Speaker Nancy Pelosi issued a withering condemnation of Supreme Court Justice Clarence Thomas on Thursday as it becomes clear that the highest court’s ethical standards and practices are facing historic scrutiny.
At her weekly press briefing, the House Democratic leader told reporters that she never believed that Mr Thomas should have joined the Supreme Court in the first place, and added that his wife had been revealed as a “admitted and proud contributor to a coup of our country”.
The remarks were some of the sharpest criticism issued so far by a high ranking Democratic leader as the fallout over text messages Ginni Thomas sent to then-White House chief of staff Mark Meadows both prior to and following the January 6 attack continues.
“Do you agree with members of your caucus that Clarence Thomas should resign?” a reporter asked Ms Pelosi.
“I don’t think he ever should have been appointed in the first place,” she said, rolling her eyes slightly. Democrats opposed Mr Thomas’s confirmation after testimony from Anita Hill, a professor of law at Brandeis University, who accused Mr Thomas of sexual harassment.
“I’m not going to go to that,” Ms Pelosi continued, referring to the question of whether Mr Thomas should resign.
Later, she remarked about his considerations surrounding recusal on cases related to the January 6 attack on Congress. Mr Thomas previously has shown no indication that he will do so, and was the sole justice to rule in favour of shielding the White House’s communications — which may have included conversations between his wife and Donald Trump’s closest advisers — with the House select committee investigating the attack.
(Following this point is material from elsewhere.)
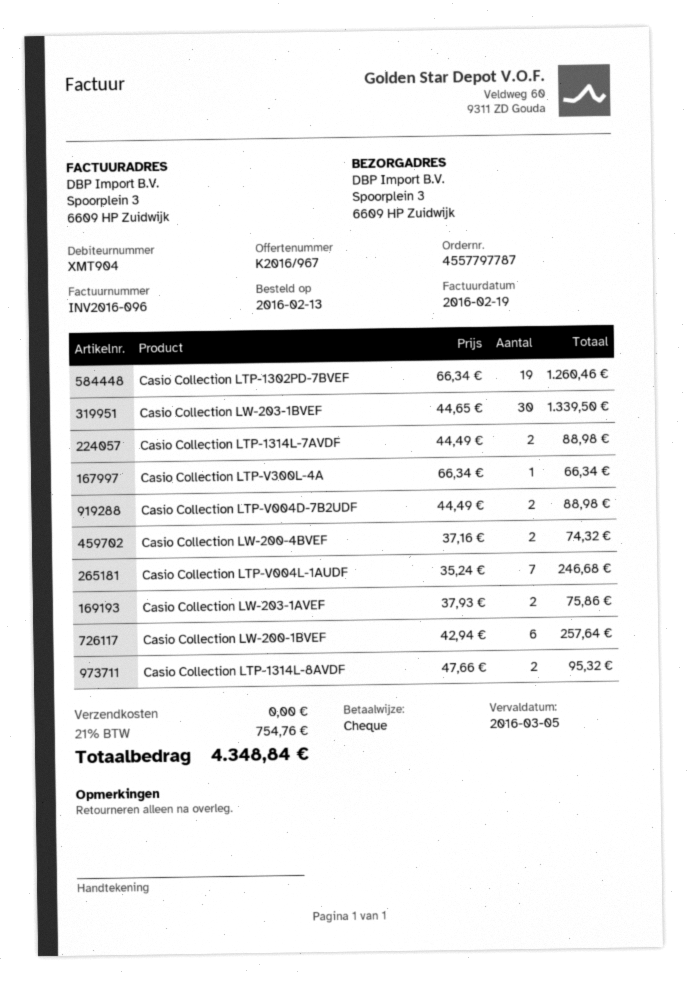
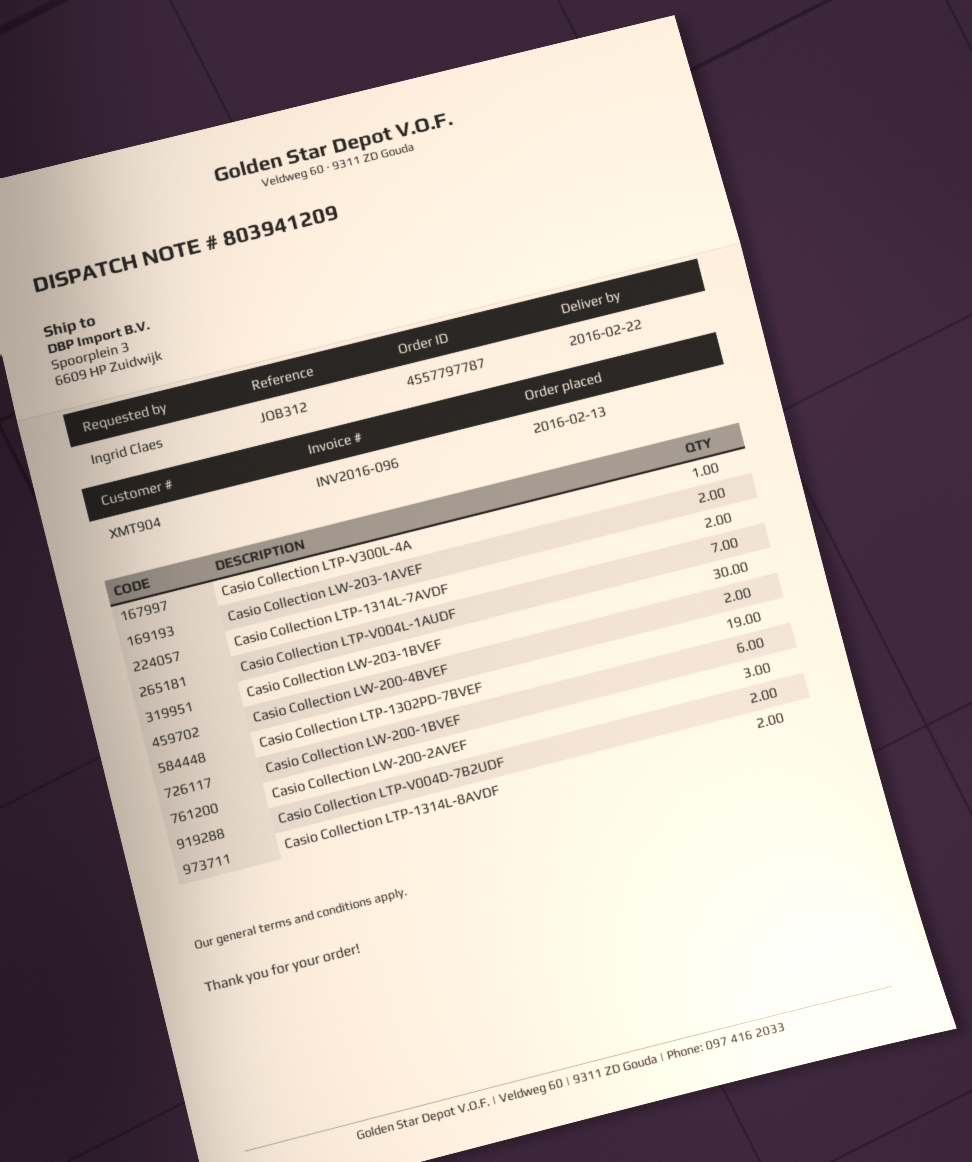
Casio Collection LW-200-2AVEF: none -> 3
“Well, if your wife is an admitted and proud contributor to a coup of our country, maybe you should weigh that in your ethical standards,” she quipped derisively.
“We have a call for the Supreme Court to have a code of ethics. They don’t have a code of ethics...we don’t know what their ethical standard is,” Ms Pelosi added, referring to a Democrat-led effort to pass legislation establishing such a code of ethics enforced by federal law for the Supreme Court.
The Supreme Court’s oldest justice after retiring Justice Stephen Breyer, Mr Thomas was recently released from the hospital after a week of care for an unspecified infection and spent several days recovering from home, participating in Court proceedings remotely. The 73-year-old’s condition was the centre of much speculation on social media, but little information has been released about his illness other than a statement from the Court confirming that he did not have Covid-19.
His wife’s texts to Mark Meadows, the final White House chief of staff under Donald Trump, recently were made public as the January 6 committee’s efforts to obtain more of Mr Meadows text messages and other communications from White House aides from the hours and days surrounding the attack. They illuminated Ms Thomas’s role as a cheerleader and organiser of grassroots support for Mr Trump’s false claims about election fraud and his 2020 defeat to Mr Biden, and portrayed the wife of a sitting justice on the nation’s highest Court as a conspiracy-embracing political operative who was directly egging on an effort to overturn a fair election.
The image of Ms Thomas coupled with her husband’s refusal to recuse himself on a case that is widely being condemned as a clear conflict of interest is dealing body blows to the public perception of the Court as an impartial, nonpolitical body and the ability of justices to police their own ethical procedures.
A number of Democrats have written to Mr Thomas and the Court’s chief justice, John Roberts, demanding Mr Thomas’s recusal on January 6-related cases going forward while others like progressive Rep Alexandria Ocasio-Cortez have gone further and stated that Mr Thomas should leave the Court willingly or not.